Open Weights vs. Open Source
Not all "open" AI models are equal. Open-weights models release the trained model weights, allowing anyone to download and run them — but may have restrictions on commercial use or modification.
Truly open-source models release weights, training code, training data, and evaluation infrastructure under permissive licences (e.g. Apache 2.0 or MIT) with no restrictions. Very few frontier models meet this bar — Allen AI's OLMo 2 is one of the clearest examples.
Why Hugging Face?
Hugging Face is the de facto home of open model distribution. It hosts model cards (structured documentation covering intended use, training data, evaluation, limitations, and licence) for virtually every major open-weights model.

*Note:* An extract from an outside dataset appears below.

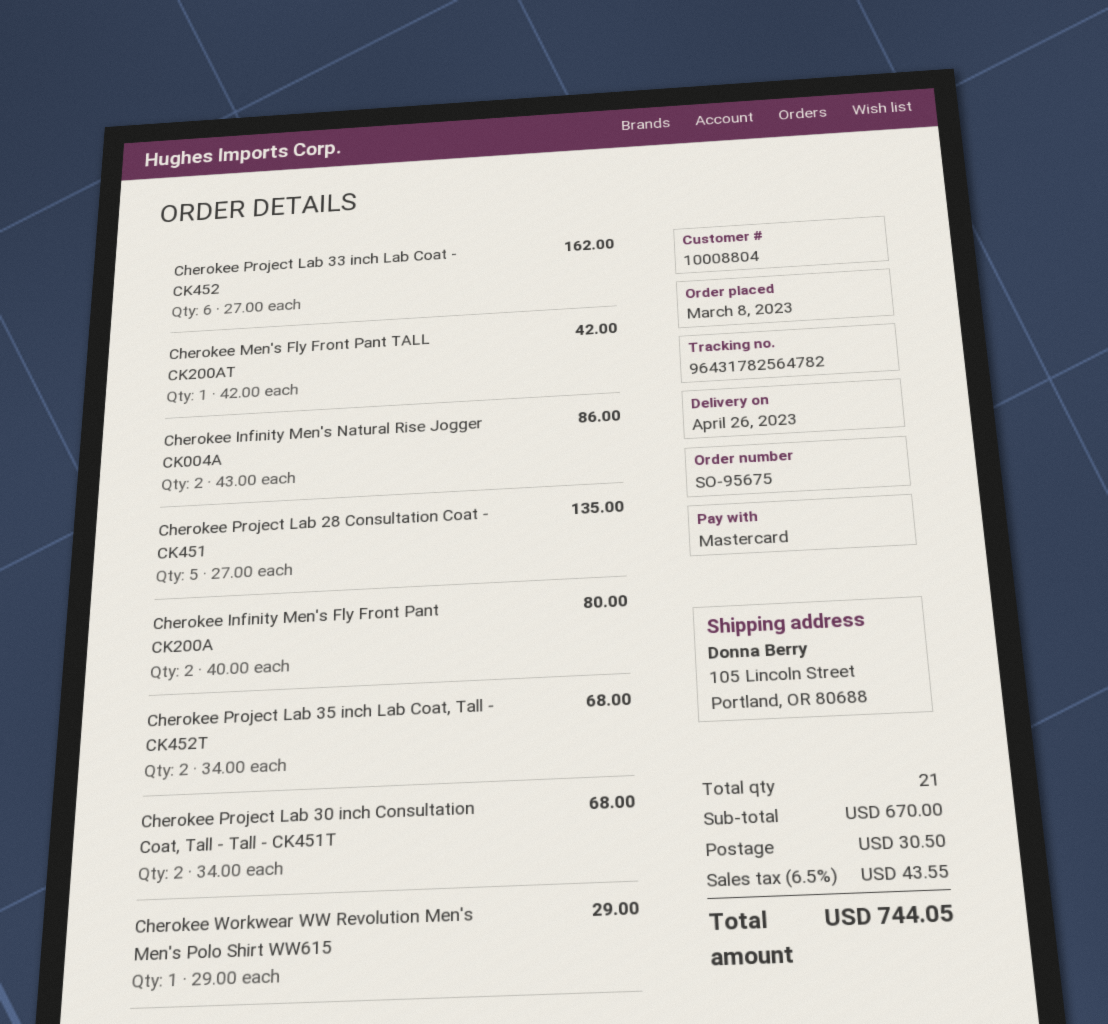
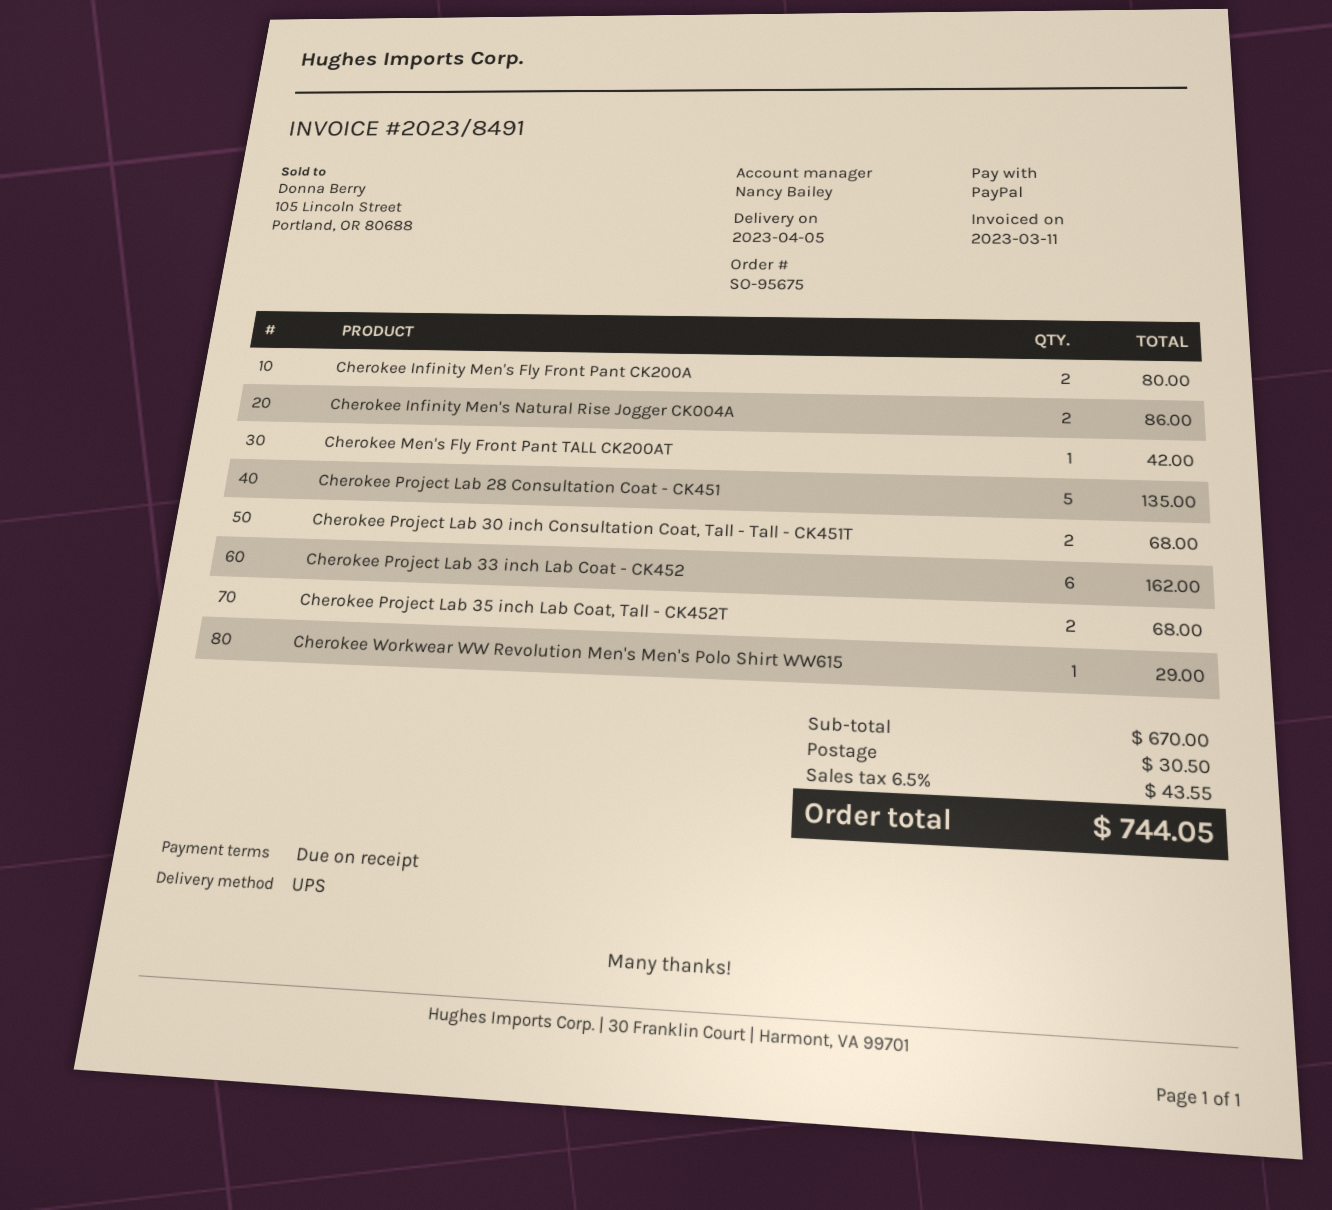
delivery date: 2023-04-26 -> 2023-04-05
payment method: Mastercard -> PayPal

Model cards on Hugging Face follow the standard format proposed by Mitchell et al. (2019) and are the primary transparency artefact for open-weights AI models — playing the same role as system cards do for closed models.
Top 12 Open Source LLMs
Ranked by community adoption, Hugging Face downloads, and benchmark performance. Licence key:
Llama 4 (Scout & Maverick)
Meta's fourth-generation open-weights model family, introducing a Mixture-of-Experts architecture and native multimodal capability (text + image). Llama 4 Scout offers a 10 million token context window — the largest of any open-weights model at release. Maverick is optimised for instruction-following and reasoning. Both are available on Hugging Face under the Llama 4 Community Licence.
Llama 3.3 70B Instruct
The most-downloaded open-weights model on Hugging Face. Llama 3.3 70B delivers performance comparable to much larger models, making it the default choice for most open-source deployments. Quantised versions (GGUF, AWQ) run efficiently on consumer hardware. The Llama 3 family collectively has hundreds of millions of downloads.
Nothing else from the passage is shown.